The US Supreme Court on 20 February 2026 struck down the administration’s use of the International Emergency Economic Powers Act (IEEPA) to levy sweeping import duties, holding 6–3 that tariffs are a tax power reserved to Congress. Within hours, the White House issued a proclamation for a temporary 10% import surcharge under Section 122 of the Trade Act of 1974, effective from Tuesday, 24 February 2026. The next day, the President said he would increase the rate to 15%, the statutory maximum. Formal timing for the uplift has not yet been published. (supremecourt.gov)
Chief Justice John Roberts’ opinion, joined by Justices Sotomayor, Kagan, Gorsuch, Barrett and Jackson in relevant parts, found that IEEPA contains no clear authorisation to impose tariffs and that Congress alone holds the taxing power in peacetime. That renders IEEPA an improper basis for across‑the‑board import duties, vacating a central element of the administration’s trade strategy. (supremecourt.gov)

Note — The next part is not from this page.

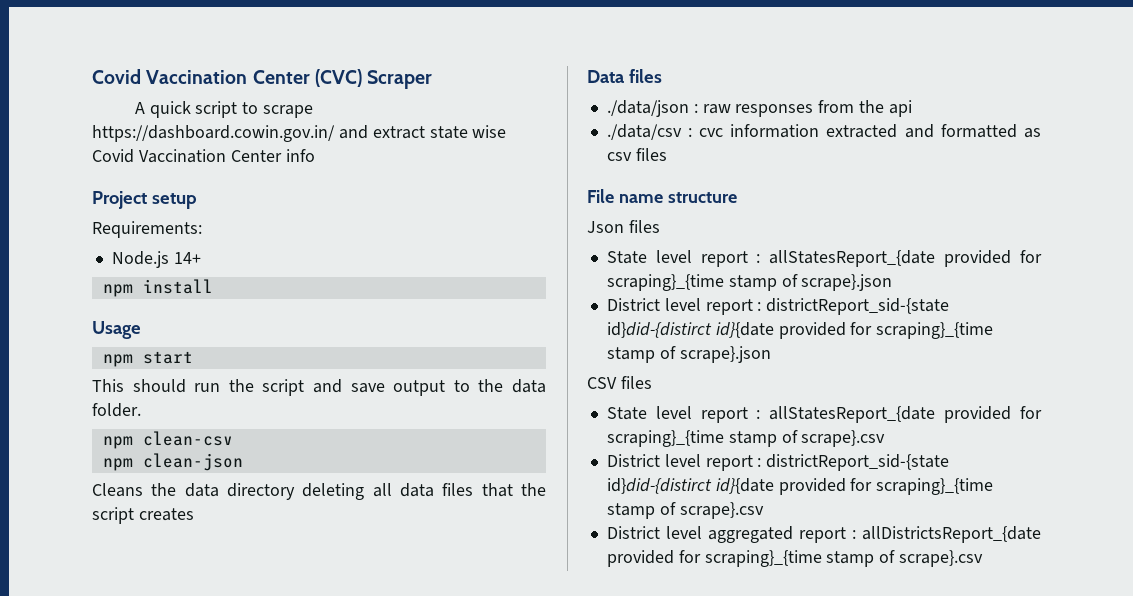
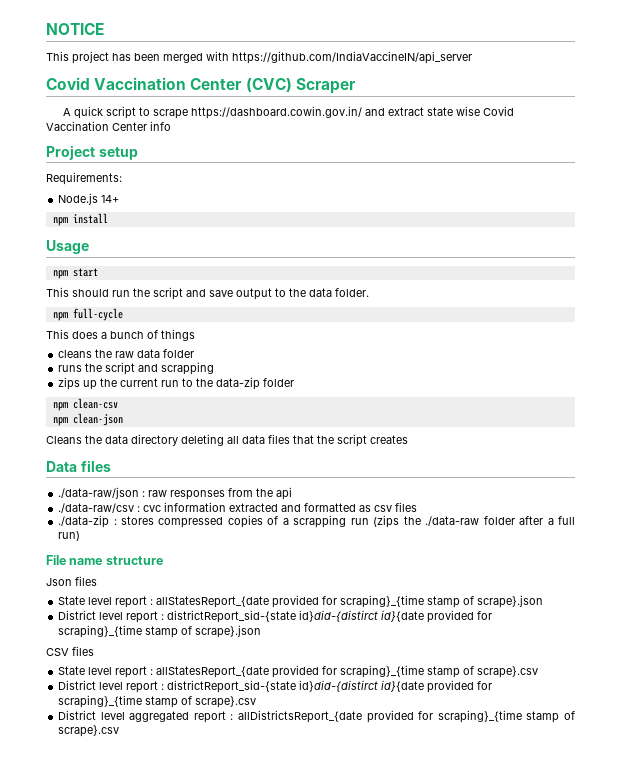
(92, 76) none -> [46,23,104,35] [46,51,472,64] NOTICE // This project has been merged with https://github.com/IndiaVaccineIN/api_server //
(141, 410) none -> [52,308,123,321] [46,329,195,341] [58,349,195,358] [58,362,215,375] [58,377,295,390] // npm full-cycle // This does a bunch of things // cleans the raw data folder // runs the script and scrapping // zips up the current run to the data-zip folder
[606,100,689,117] ./data/json -> [58,487,140,499] ./data-raw/json
[606,124,682,140] ./data/csv -> [58,503,135,513] ./data-raw/csv
(667, 154) none -> [58,515,575,528] [58,531,81,541] // ./data-zip : stores compressed copies of a scrapping run (zips the ./data-raw folder after a full run)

Section 122 provides a separate tool: the President may impose a temporary import surcharge of up to 15% for no more than 150 days to address “fundamental international payments problems,” including large and serious US balance‑of‑payments deficits. Continuation beyond that window requires an Act of Congress. This authority has not previously been used at comparable scale. (congress.gov)

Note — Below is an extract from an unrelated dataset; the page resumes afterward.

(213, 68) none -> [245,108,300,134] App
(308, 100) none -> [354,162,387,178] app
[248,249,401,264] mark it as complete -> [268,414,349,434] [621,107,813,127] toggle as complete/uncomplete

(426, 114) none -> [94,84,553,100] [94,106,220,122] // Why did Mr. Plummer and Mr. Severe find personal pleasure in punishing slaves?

Under the proclamation signed on 20 February, the 10% surcharge applies from 00:01 EST on 24 February 2026 for 150 days. The text cites an enlarged current‑account gap and deterioration in the net international investment position as the statutory basis for action and specifies that the measure is additional to normal duties. (whitehouse.gov)

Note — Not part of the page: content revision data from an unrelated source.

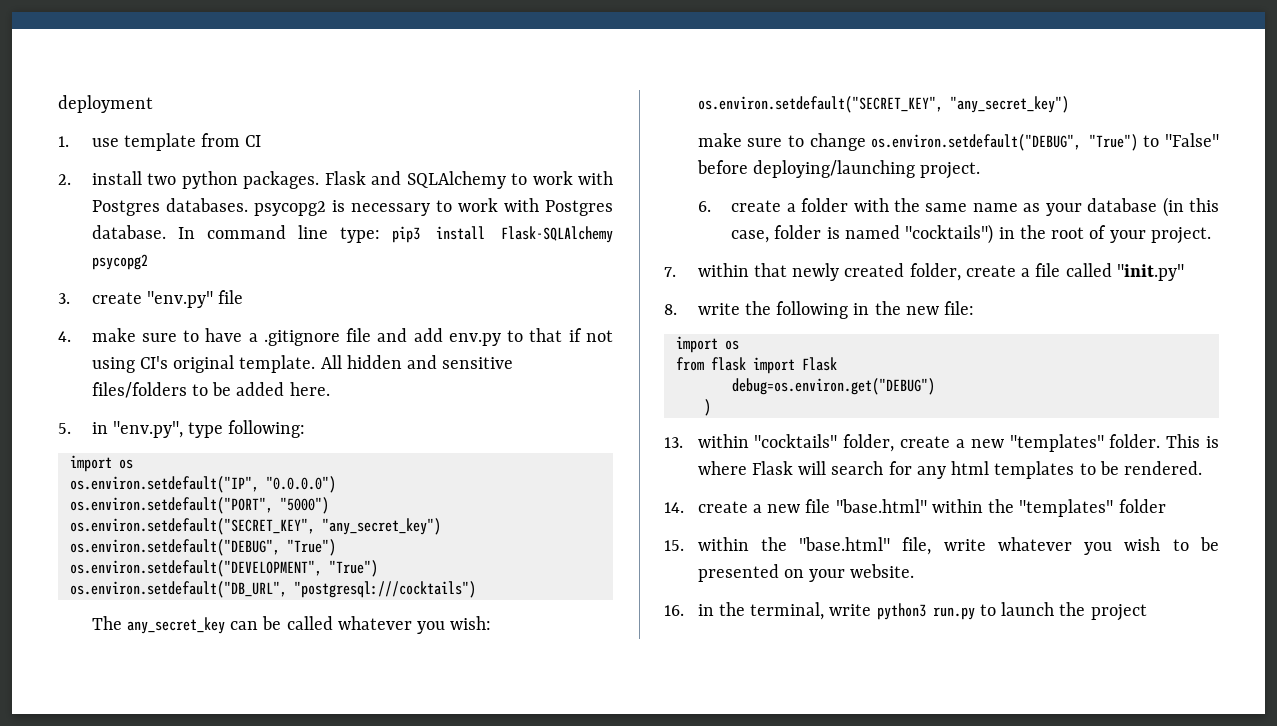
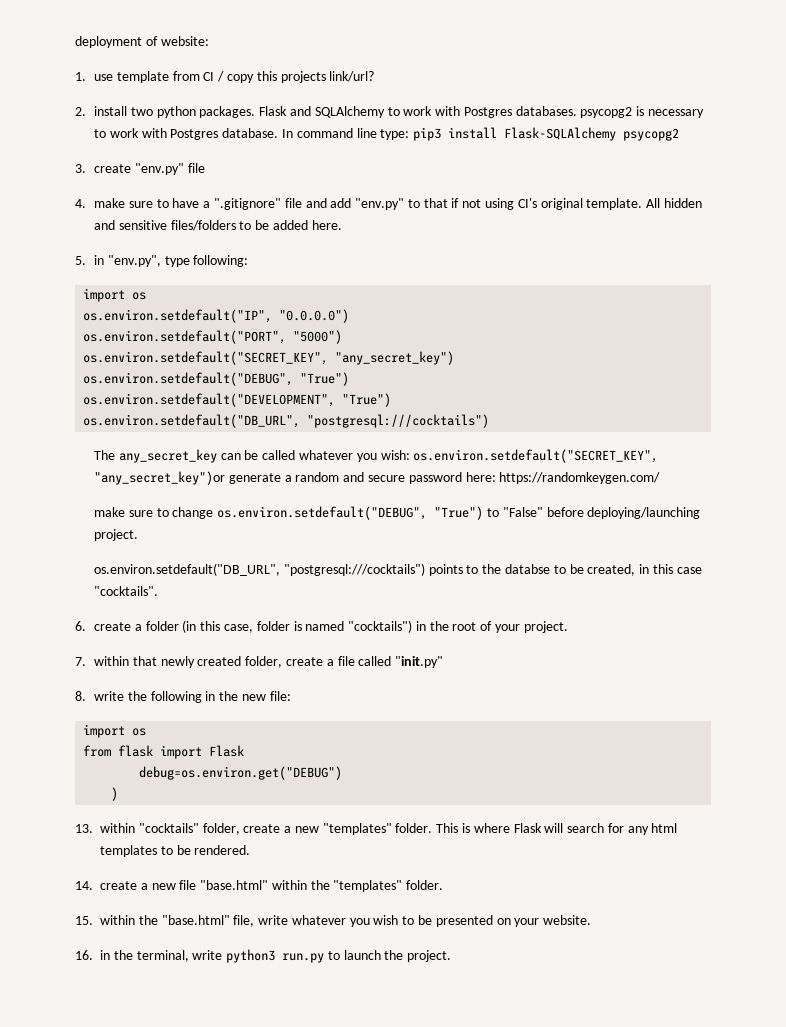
(153, 104) none -> [145,36,209,46] of website:
(262, 141) none -> [217,71,375,83] / copy this projects link/url?
[263,330,340,346] .gitignore -> [214,198,282,210] ".gitignore"
[448,333,501,346] env.py -> [355,198,405,210] "env.py"
[949,96,1069,113] "any_secret_key") -> [94,471,661,485] "any_secret_key")or generate a random and secure password here: https://randomkeygen.com/
[697,198,1158,216] 6. create a folder with the same name as your database -> [94,563,702,576] [94,586,159,596] [75,621,179,631] os.environ.setdefault("DB_URL", "postgresql:///cocktails") points to the databse to be created, in this case "cocktails". // 6. create a folder
[1118,499,1166,513] folder -> [406,880,444,890] folder.
[1090,604,1147,621] project -> [407,950,452,962] project.

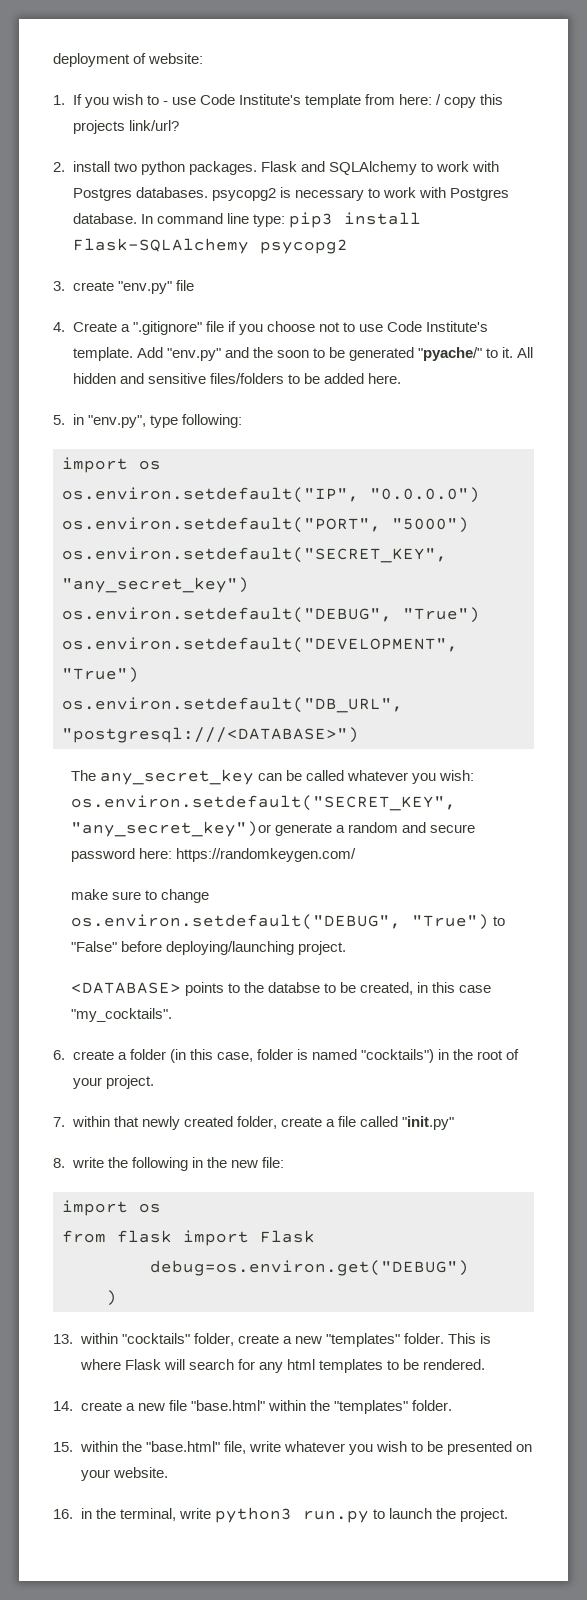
[94,74,114,81] use -> [72,94,301,108] If you wish to - use Code Institute's
[203,72,215,81] CI -> [399,94,433,105] here:
[94,198,643,210] make sure to have a ".gitignore" file and add "env.py" to that if not using CI's original template. -> [72,321,489,335] [72,347,514,361] Create a ".gitignore" file if you choose not to use Code Institute's template. Add "env.py" and the soon to be generated "pyache/" to it.
[307,414,490,428] "postgresql:///cocktails") -> [62,727,359,743] "postgresql:///<DATABASE>")
[94,563,425,576] os.environ.setdefault("DB_URL", "postgresql:///cocktails") -> [70,982,181,994] <DATABASE>
[94,586,159,596] "cocktails". -> [70,1008,172,1022] "my_cocktails".

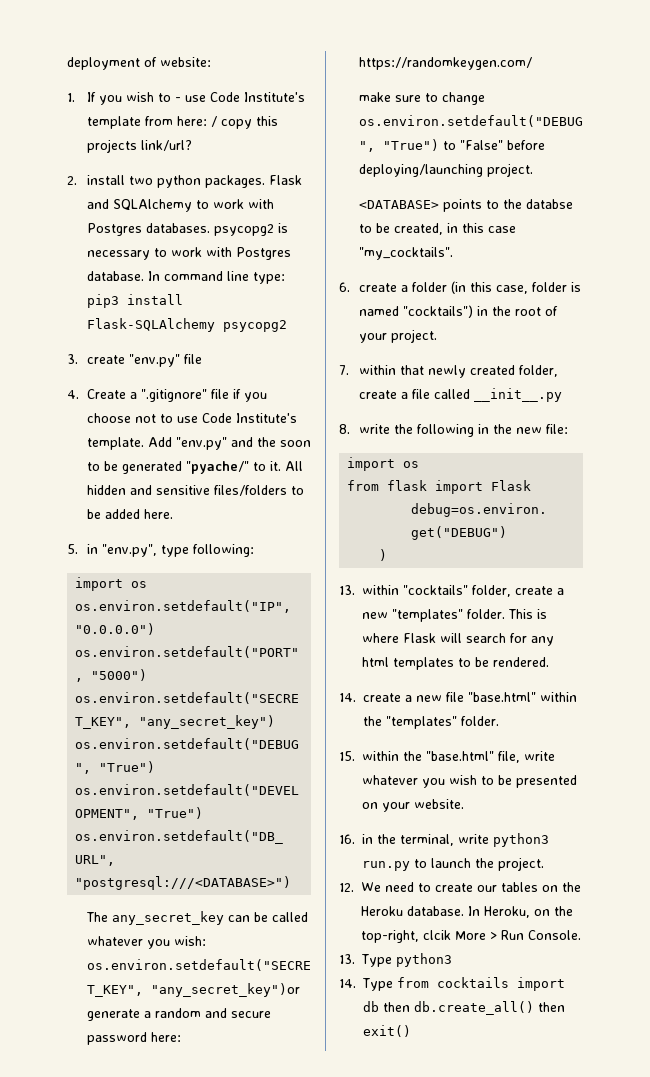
[401,1116,454,1130] "init.py" -> [473,388,562,402] __init__.py
(508, 1515) none -> [339,882,581,892] [361,906,573,918] [361,930,581,943] [339,953,452,967] [339,977,565,991] [363,1001,565,1015] [363,1025,411,1037] // 12. We need to create our tables on the Heroku database. In Heroku, on the top-right, clcik More > Run Console. // 13. Type python3 // 14. Type from cocktails import db then db.create_all() then exit()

The proclamation carves out extensive exclusions, including certain critical minerals; metals used in currency and bullion; energy and specified natural resources and fertilisers; selected agricultural products; pharmaceuticals and ingredients; certain electronics; passenger vehicles, light and heavy‑duty vehicles and parts; and specified aerospace goods. Goods already subject to Section 232 tariffs are not charged the surcharge in addition, and specified USMCA and CAFTA‑DR entries are excluded. A short “goods in transit” grace applies for consignments loaded before 24 February and entered before 28 February. (whitehouse.gov)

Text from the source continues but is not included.